▸ What you should do: Find the line containing "лучше не стала.</p>" in the data below and repeat it, along with all later lines, exactly through the last one.
☆ ☆ ☆
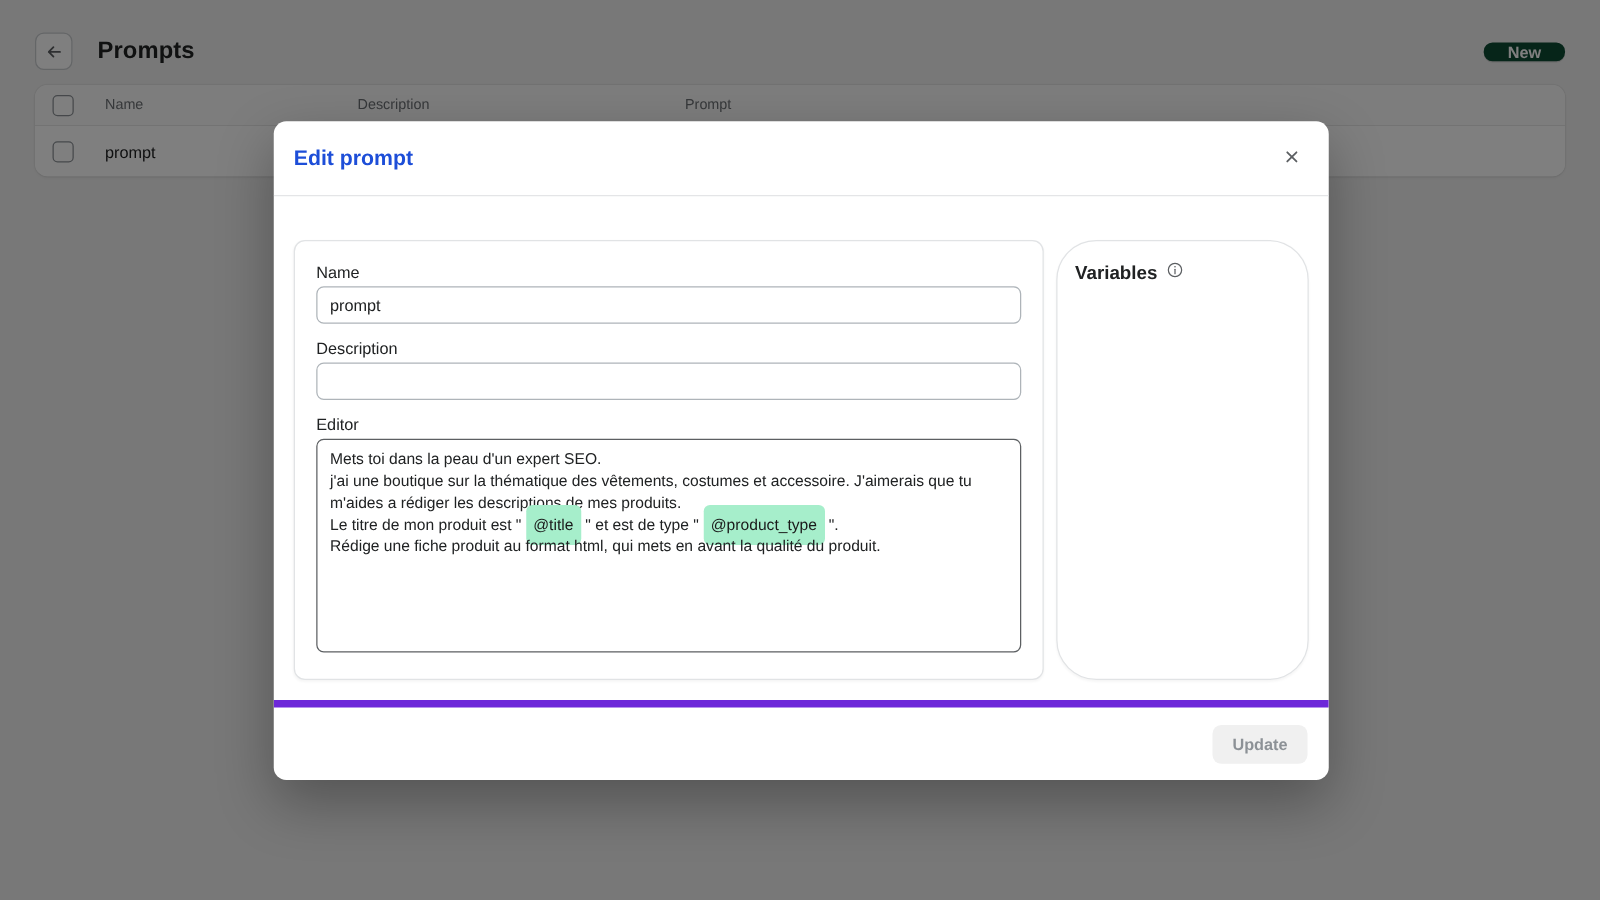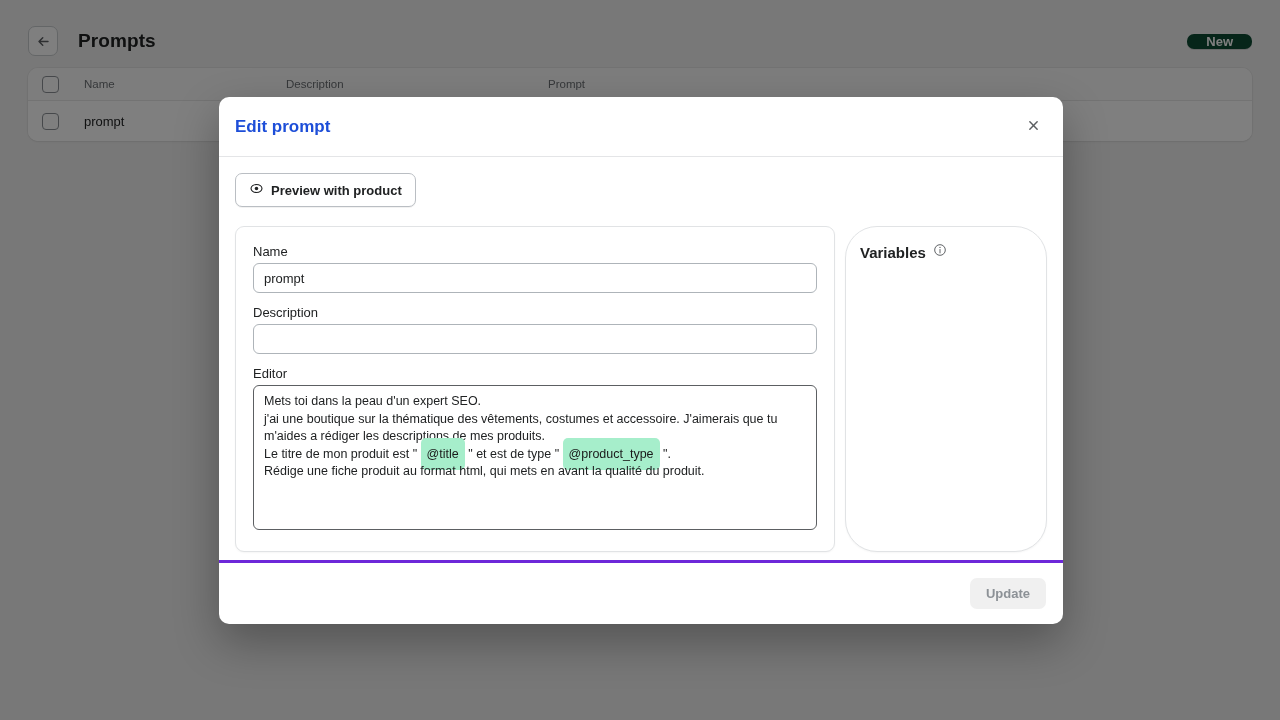--- a/index.html
+++ b/index.html
@@ -217,21 +217,21 @@
     color: #202223;
     background: #ffffff;
     outline: none;
   }
 
   .gap { height: 12px; }
 
   .editor {
     border: 1px solid #5c5f62;
     border-radius: 6px;
-    height: 145px;
+    height: 171px;
     padding: 7px 10px;
     font-size: 12.5px;
     line-height: 17.6px;
     color: #202223;
     background: #ffffff;
     overflow: hidden;
     white-space: pre-wrap;
     word-wrap: break-word;
   }
 
@@ -267,21 +267,21 @@
     border-radius: 10px;
     font-size: 11.5px;
     padding: 2px 9px;
     margin-bottom: 5px;
     cursor: pointer;
   }
   .var-pill-row { display: block; }
 
   .modal-foot {
     height: 64px;
-    border-top: 3px solid #6d28d9;
+    border-top: 6px solid #6d28d9;
     display: flex;
     align-items: center;
     justify-content: flex-end;
     padding: 0 17px;
     flex: none;
   }
   .update-btn {
     background: #f0f0f0;
     color: #8c9196;
     border: none;
@@ -338,29 +338,20 @@
       <span>
         <svg width="11" height="11" viewBox="0 0 12 12" fill="none" stroke="#5c5f62" stroke-width="1.6" stroke-linecap="round">
           <path d="M2 2l8 8M10 2l-8 8"></path>
         </svg>
       </span>
     </button>
   </div>
 
   <div class="modal-body">
 
-    <button class="preview-btn">
-      <span>
-        <svg width="15" height="15" viewBox="0 0 20 20" fill="none" stroke="#202223" stroke-width="1.5">
-          <ellipse cx="10" cy="10" rx="7.3" ry="5.4"></ellipse>
-          <circle cx="10" cy="10" r="2.3" fill="#202223" stroke="none"></circle>
-        </svg>
-      </span>
-      <span>Preview with product</span>
-    </button>
 
     <div class="panels">
 
       <div class="card form-card">
         <div class="field-label">Name</div>
         <input class="text-input" type="text" value="prompt" style="">
 
         <div class="gap"></div>
 
         <div class="field-label">Description</div>

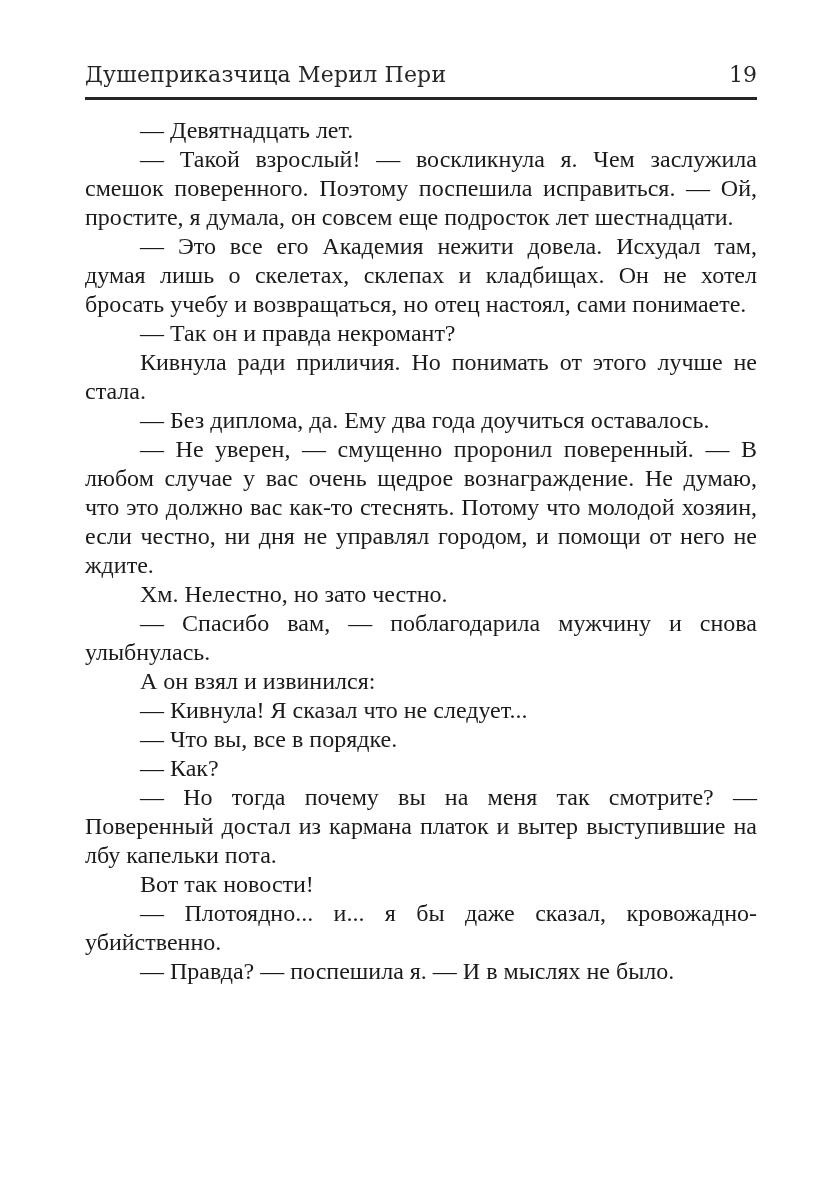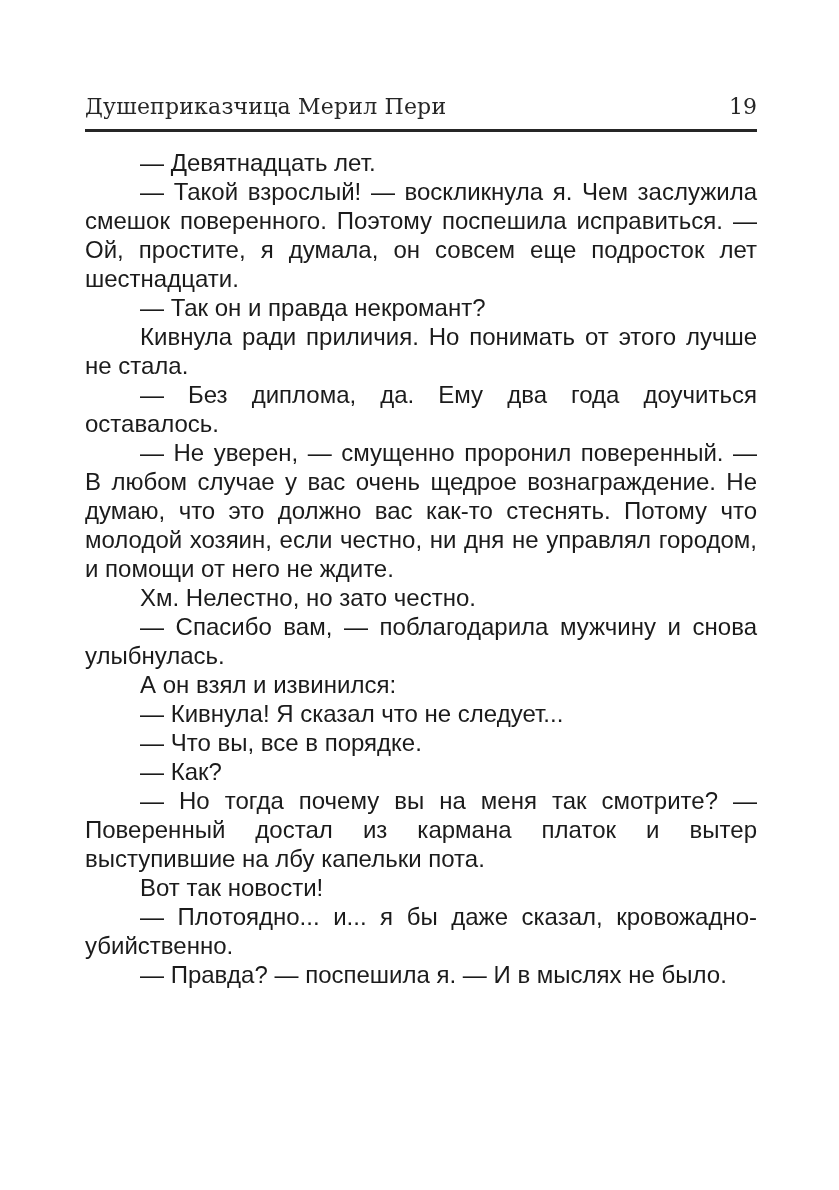--- a/index.html
+++ b/index.html
@@ -30,25 +30,24 @@
     color: #262626;
     border-bottom: 3px solid #262626;
     padding-bottom: 9px;
     gap: 29px;
   }
   .running-title {
     letter-spacing: 0.2px;
   }
   .page-number {
     font-family: "DejaVu Serif", serif;
-    margin-top: 32px;
   }
   .body-text {
     margin-top: 16px;
-    font-family: Liberation Sans, sans-serif;
+    font-family: Liberation Serif, serif;
     font-size: 24px;
     line-height: 29px;
     color: #1b1b1b;
     text-align: justify;
     hyphens: auto;
     -webkit-hyphens: auto;
   }
   .body-text p.para {
     margin: 0;
     padding: 0;
@@ -60,20 +59,21 @@
 
 <div class="page">
   <div class="content">
     <div class="page-header">
       <span class="running-title">Душеприказчица Мерил Пери</span>
       <span class="page-number">19</span>
     </div>
     <div class="body-text">
         <p class="para">— Девятнадцать лет.</p>
         <p class="para">— Такой взрослый! — воскликнула я. Чем заслужила смешок поверенного. Поэтому поспешила исправиться. — Ой, простите, я думала, он совсем еще подросток лет шестнадцати.</p>
+        <p class="para">— Это все его Академия нежити довела. Исхудал там, думая лишь о скелетах, склепах и кладбищах. Он не хотел бросать учебу и возвращаться, но отец настоял, сами понимаете.</p>
         <p class="para">— Так он и правда некромант?</p>
         <p class="para">Кивнула ради приличия. Но понимать от этого лучше не стала.</p>
         <p class="para">— Без диплома, да. Ему два года доучиться оставалось.</p>
         <p class="para">— Не уверен, — смущенно проронил поверенный. — В любом случае у вас очень щедрое вознаграждение. Не думаю, что это должно вас как-то стеснять. Потому что молодой хозяин, если честно, ни дня не управлял городом, и помощи от него не ждите.</p>
         <p class="para">Хм. Нелестно, но зато честно.</p>
         <p class="para">— Спасибо вам, — поблагодарила мужчину и снова улыбнулась.</p>
         <p class="para">А он взял и извинился:</p>
         <p class="para">— Кивнула! Я сказал что не следует...</p>
         <p class="para">— Что вы, все в порядке.</p>
         <p class="para">— Как?</p>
☆ ☆ ☆
▸ Answer to this problem:
         <p class="para">Кивнула ради приличия. Но понимать от этого лучше не стала.</p>
         <p class="para">— Без диплома, да. Ему два года доучиться оставалось.</p>
         <p class="para">— Не уверен, — смущенно проронил поверенный. — В любом случае у вас очень щедрое вознаграждение. Не думаю, что это должно вас как-то стеснять. Потому что молодой хозяин, если честно, ни дня не управлял городом, и помощи от него не ждите.</p>
         <p class="para">Хм. Нелестно, но зато честно.</p>
         <p class="para">— Спасибо вам, — поблагодарила мужчину и снова улыбнулась.</p>
         <p class="para">А он взял и извинился:</p>
         <p class="para">— Кивнула! Я сказал что не следует...</p>
         <p class="para">— Что вы, все в порядке.</p>
         <p class="para">— Как?</p>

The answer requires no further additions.